YOUR GOAL: Within the material below, how many lines include the word "Bonnet"? Only the number should be given.

-*-

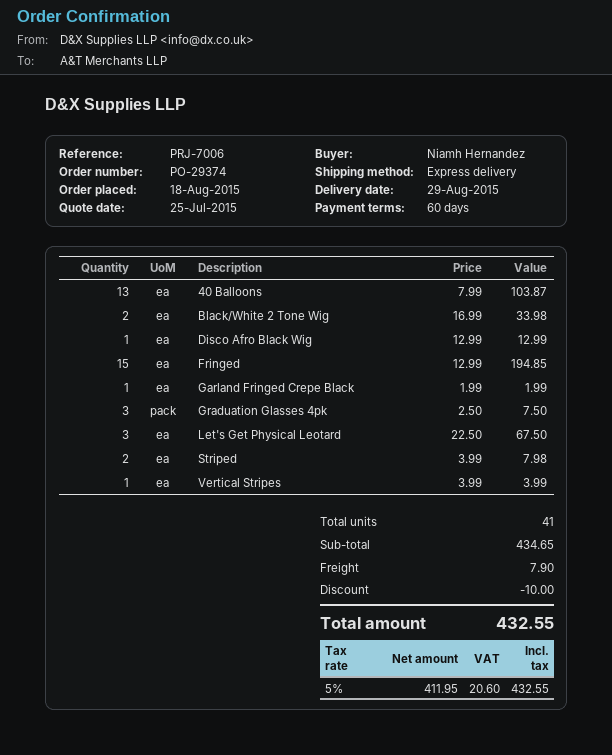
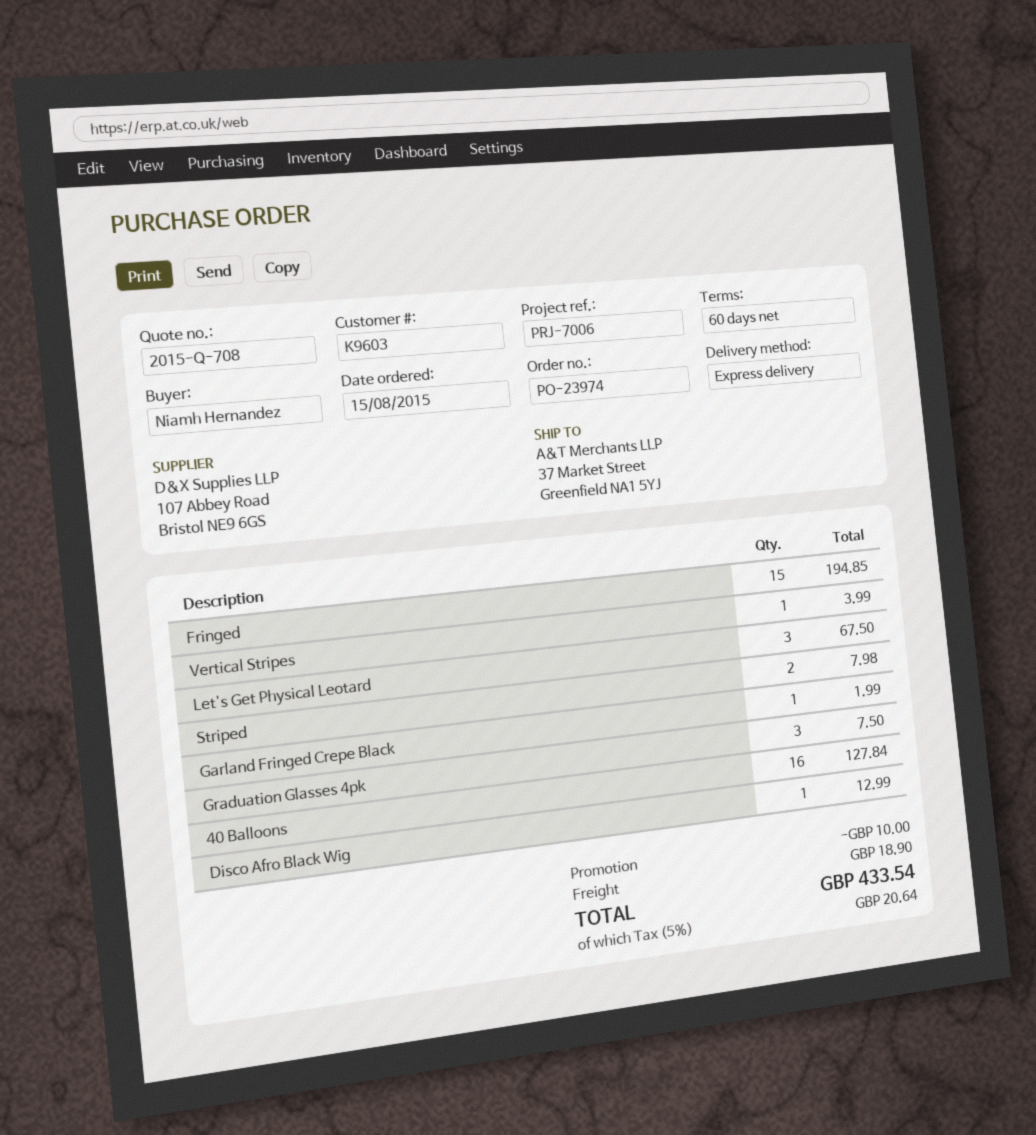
order number: PO-29374 -> PO-23974
order date: 2015-08-18 -> 2015-08-15
40 Balloons: 13 for 103.87 -> 16 for 127.84
Black/White 2 Tone Wig: 2 for 33.98 -> none
shipping: 7.90 -> 18.90
tax: 5% = 20.60 -> 5% = 20.64
total: 432.55 -> 433.54

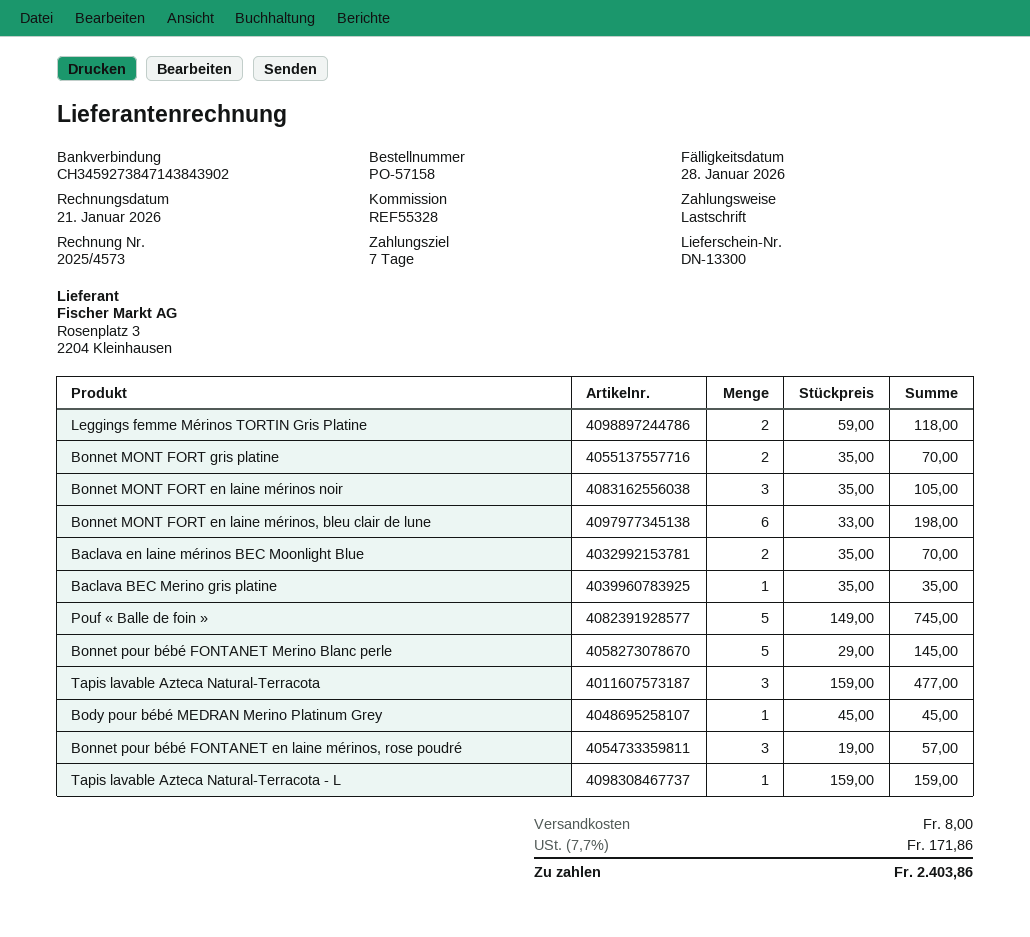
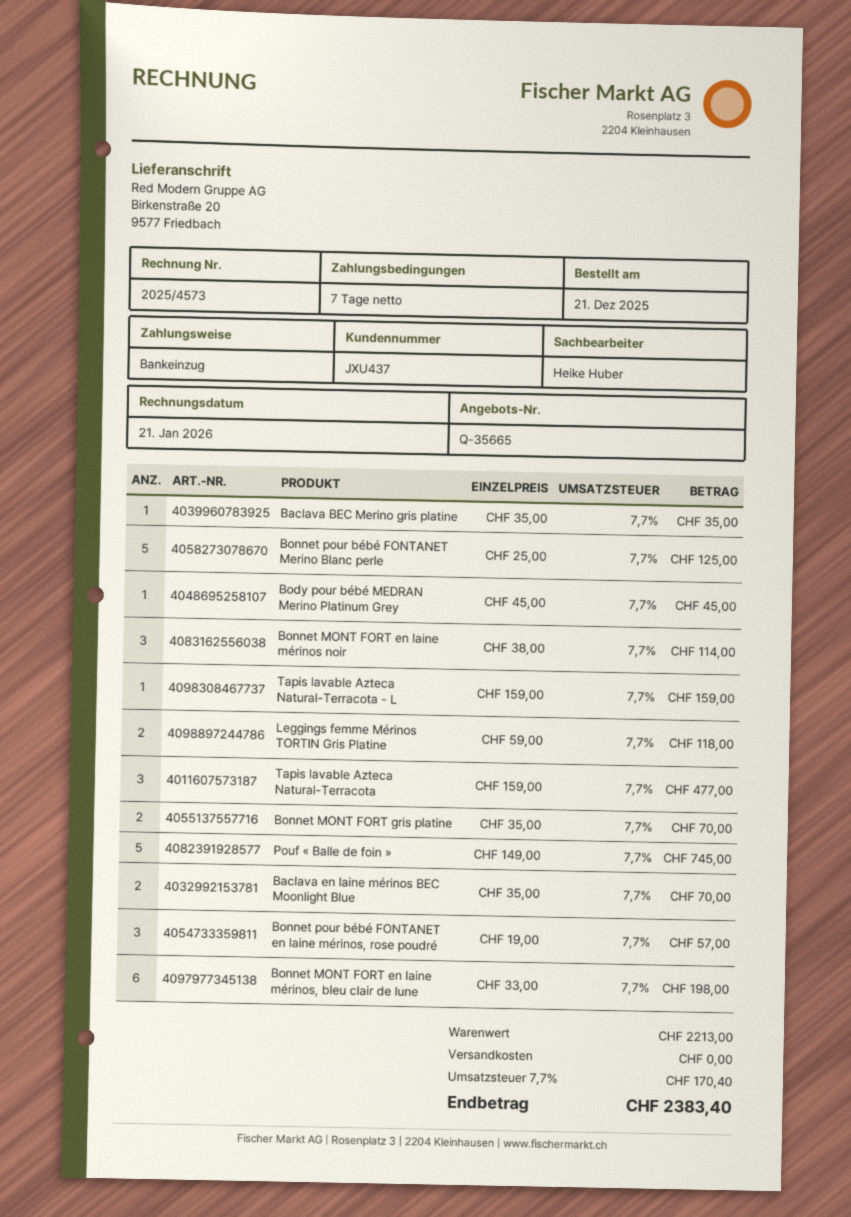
Bonnet MONT FORT en laine mérinos noir: 3 x 35.00 = 105.00 -> 3 x 38.00 = 114.00
Bonnet pour bébé FONTANET Merino Blanc perle: 5 x 29.00 = 145.00 -> 5 x 25.00 = 125.00
shipping: 8.00 -> 0.00
tax: 7.7% = 171.86 -> 7.7% = 170.40
total: 2403.86 -> 2383.40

-*-

OUTPUT FOR THIS TASK: 2